In terms of the structural and application characteristics of the encryption algorithm, the obvious feature is iterative operations in both symmetric cipher and asymmetric cipher, which is to achieve the purpose of Confusion and diffusion. Especially in the block cipher, the block length and structure is closely related to the iteration. This feature is based on the idea of Shannon product password, so the iterative feature is one of the important features of the encryption algorithm application. Thus, there are the following problems in the compiler frontend design:

- 1) There is not a widely applicable parallel programming model, so the compiler frontend need to search the serial codes parallelism. In terms of encryption algorithms codes, there exist a large number of loops and the number of iterations is big, which causes the complexity and difficulties for loops optimization of the compiler frontend. In order to search the parallelism of the serial program codes, it is necessary to unroll loops, which can effectively improve the instruction level parallelism of the program, the locality of the register and the hierarchical structure of the storage structure[10][11]. However, the degree of loop unrolling is significant. The fully loop unrolling could make instruction parallelism to the maximum extent, but it will increase the pressure of the instruction RAM(random access memory), and the parallelism of the program is determined by the proportion of the serial part of the code in the program according to Amdahl's law, which means insufficient loop unrolling will result in a decrease in overall program performance. All considerations above indicate that the determination of loop unrolling factor is important and need overall consideration about the target machine.
- 2) As for encryption algorithm application codes, there is amount of memory access instructions in the loop, which will consume more clock cycles than other instructions and cause the computing unit, such as the CFUs, to use some clock cycles waiting for data, interrupting calculation temporarily and reducing the parallelism of the whole program. So, the frontend is required to tackle the problems.

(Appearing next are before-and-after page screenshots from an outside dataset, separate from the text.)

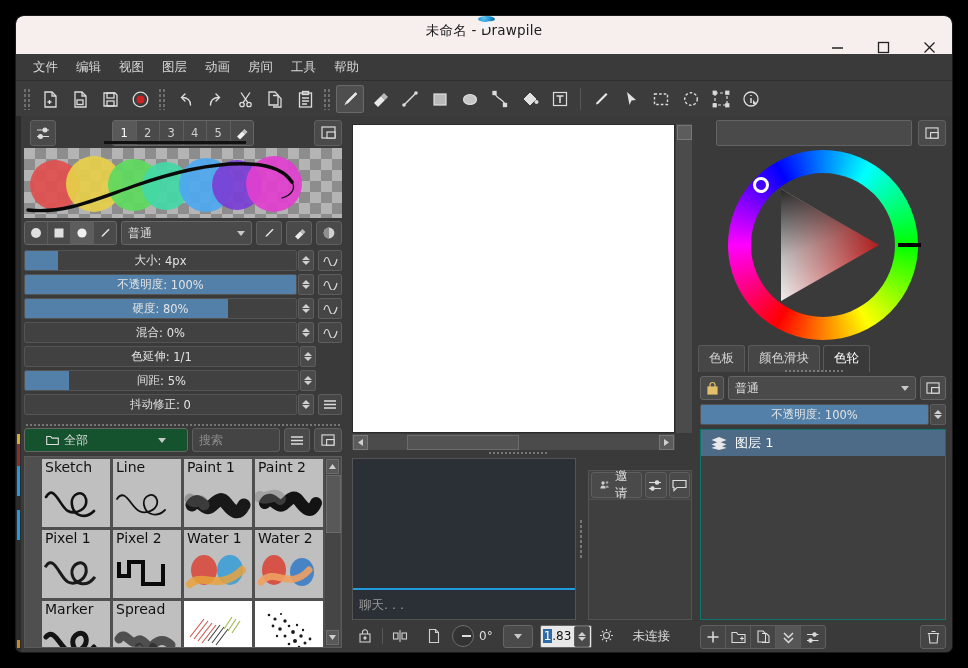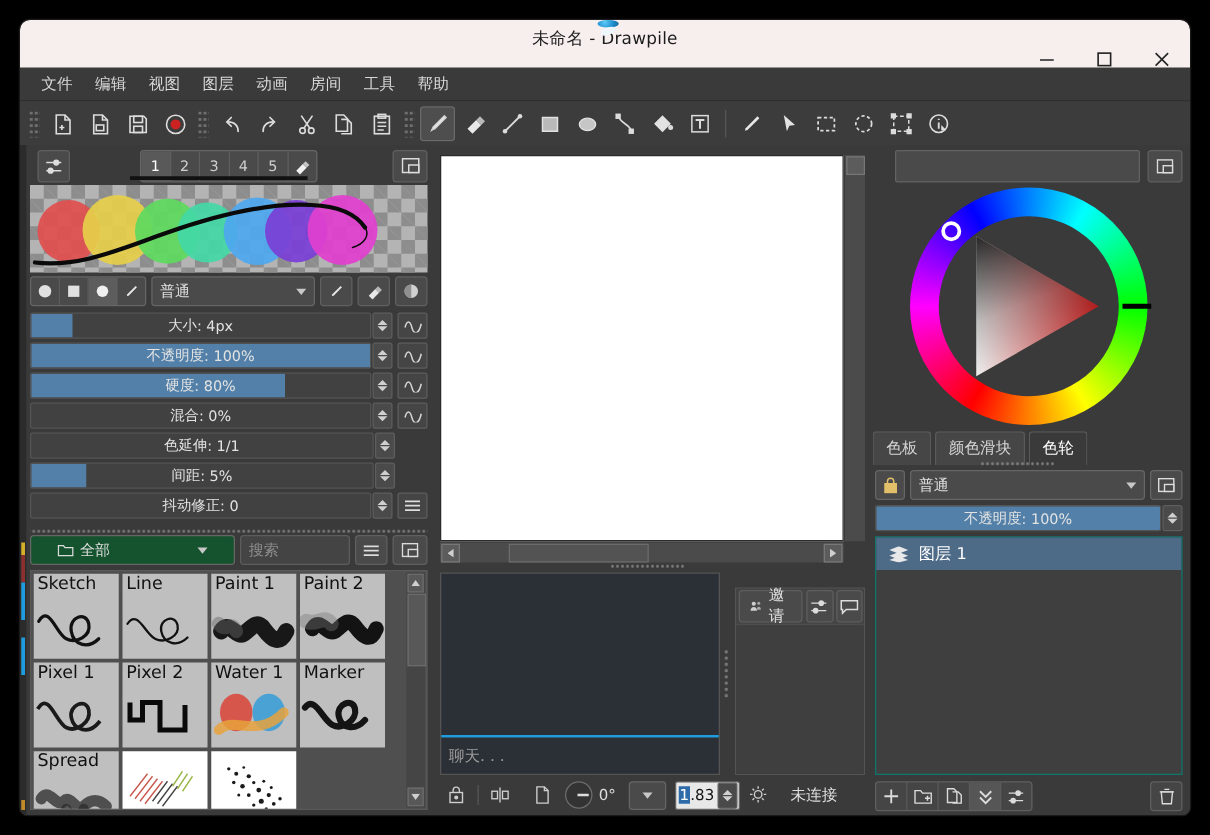--- a/index.html
+++ b/index.html
@@ -86,21 +86,21 @@
   .spacer22{width:22px;height:19px;margin-left:4px;}
 
   
   #libgrip{position:absolute;left:8px;top:306px;right:6px;}
   #libbar{position:absolute;left:8px;top:312px;right:6px;height:24px;display:flex;align-items:center;gap:4px;}
   #libsel{width:120px;height:22px;background:#14532d;border:1px solid #666;border-radius:3px;display:flex;
      align-items:center;padding:0 21px;font-size:12px;color:#ddd;gap:5px;}
   #libsearch{flex:1;height:22px;background:#444;border:1px solid #5d5d5d;border-radius:3px;
      display:flex;align-items:center;padding:0 6px;font-size:12px;color:#8d8d8d;}
   #lib{position:absolute;left:8px;top:340px;right:6px;bottom:4px;background:#4f4f4f;border:1px solid #5a5a5a;overflow:hidden;}
-  #libgrid{position:absolute;left:2px;top:2px;right:18px;top:2px;display:flex;flex-wrap:wrap;gap:3px;}
+  #libgrid{position:absolute;left:2px;top:2px;right:18px;top:2px;display:flex;flex-wrap:wrap;gap:3px;justify-content:flex-end;}
   .bcard{width:68px;height:68px;background:#bfbfbf;position:relative;overflow:hidden;}
   .bcard .bt{position:absolute;left:3px;top:0px;font-size:14px;color:#111;font-family:"DejaVu Sans",sans-serif;}
   .bcard.wh{background:#fff;}
   #libsb{position:absolute;right:1px;top:1px;bottom:1px;width:15px;background:#454545;}
   .sbar{width:13px;margin:0 1px;background:#585858;border:1px solid #6c6c6c;}
   .sbtn{height:13px;margin:1px;background:#585858;border:1px solid #6c6c6c;display:flex;align-items:center;justify-content:center;}
 
   
   #canvaswrap{position:absolute;left:4px;top:4px;right:2px;height:330px;background:#3a3a3a;}
   #canvas{position:absolute;left:0;top:4px;right:17px;bottom:17px;background:#fff;border:1px solid #2b2b2b;}
@@ -634,20 +634,28 @@
               </svg>
             </div>
           <div class="bcard">
               <span class="bt">Water 1</span>
             <svg width="68" height="50" style="position:absolute;top:18px" viewBox="0 0 68 50">
                 <ellipse cx="20" cy="22" rx="13" ry="15" fill="#d94a3e" opacity=".9"></ellipse>
                 <ellipse cx="46" cy="22" rx="13" ry="15" fill="#3d9fd6" opacity=".9"></ellipse>
                 <path d="M6 36c12-12 30 8 52-14" stroke="#e8a23c" stroke-width="8" fill="none" opacity=".85" stroke-linecap="round"></path>
               </svg>
             </div>
+          <div class="bcard">
+              <span class="bt">Water 2</span>
+            <svg width="68" height="50" style="position:absolute;top:18px" viewBox="0 0 68 50">
+                <ellipse cx="19" cy="22" rx="12" ry="15" fill="#d94a3e" opacity=".92"></ellipse>
+                <ellipse cx="47" cy="24" rx="12" ry="14" fill="#3d7fc6" opacity=".92"></ellipse>
+                <path d="M6 34c14-16 28 10 48-12" stroke="#f0a060" stroke-width="7" fill="none" opacity=".9" stroke-linecap="round"></path>
+              </svg>
+            </div>
 
           <div class="bcard">
               <span class="bt">Marker</span>
             <svg width="68" height="50" style="position:absolute;top:18px" viewBox="0 0 68 50" fill="none">
                 <path d="M4 18c8-10 14 10 22 14s20-4 18-13-15-4-13 6 13 12 21 3" stroke="#141414" stroke-width="5" stroke-linecap="round"></path>
               </svg>
             </div>
           <div class="bcard">
               <span class="bt">Spread</span>
             <svg width="68" height="50" style="position:absolute;top:18px" viewBox="0 0 68 50" fill="none">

# THE LOOP UNROLLING FACTOR CALCULATING ALGORITHM BASED ON QUEUE THEORY

As for the key point of loop unrolling factor, if programs are coded in serial mode, the instructions in the loop will be executed line by line, which could be summarized as below: i. every instructions of the codes will hold the computing

function unit when it is executed;

ii. different function instruction will consume certain amount of clock cycle when it is executed;

iii.the unexecuted are waiting in line for executing

The three steps could be described form of formal specification, define:

aei(t) = the amount of executed instructions in time segment (0,t);

sei(t) = the speed of executing instructions in time segment (0,t);

 $T \stackrel{DEF}{=}$  the time that all instructions are executed;

aet(t) = the average executing time for each instructions;

 $\overline{N(t)}$  = the amount of all the instructions(including the instructions being executed and the other instructions waiting in line);

So formula (1) and (2) are as below:

$$sei(t) \stackrel{DEF}{=} \frac{aei(t)}{t}$$
 (1)

$$T = \sum_{i=0}^{l} aei(i) \cdot d(i)$$
<sup>(2)</sup>

*d*(*i*) is the *aei*(*t*) instructions' time consuming at the timing *i*, formula (3) and (4) are as below:

$$aet(t) = \frac{T}{aei(t)}$$
(3)

$$\overline{N(t)} = \frac{T}{t} \tag{4}$$

It can be concluded:  $\overline{N(t)} = sei(t) \cdot aet(t)$ , and on the situation that the amount of instructions is limited, there is  $sei = \limsup_{t \to \infty} sei(t)$  and  $aet = \lim_{t \to \infty} aet(t)$ ,  $t \in [0, +\infty]$ , so formula (5) can be gotten:

$$\overline{N} = sei \bullet aet \tag{5}$$

formula (5) indicates that the amount of instructions which could be executed in the processor is equal to product of the speed of executing instructions and the average executing time for each instructions, if the program is able to provide  $\overline{N}$  parallelism, the processor could achieve the best efficiency[15]. For the consideration that the capacity of the instruction memory is limited and related with the unrolling factor, the loop expansion factor must be constrained by the of instructions' number and volume.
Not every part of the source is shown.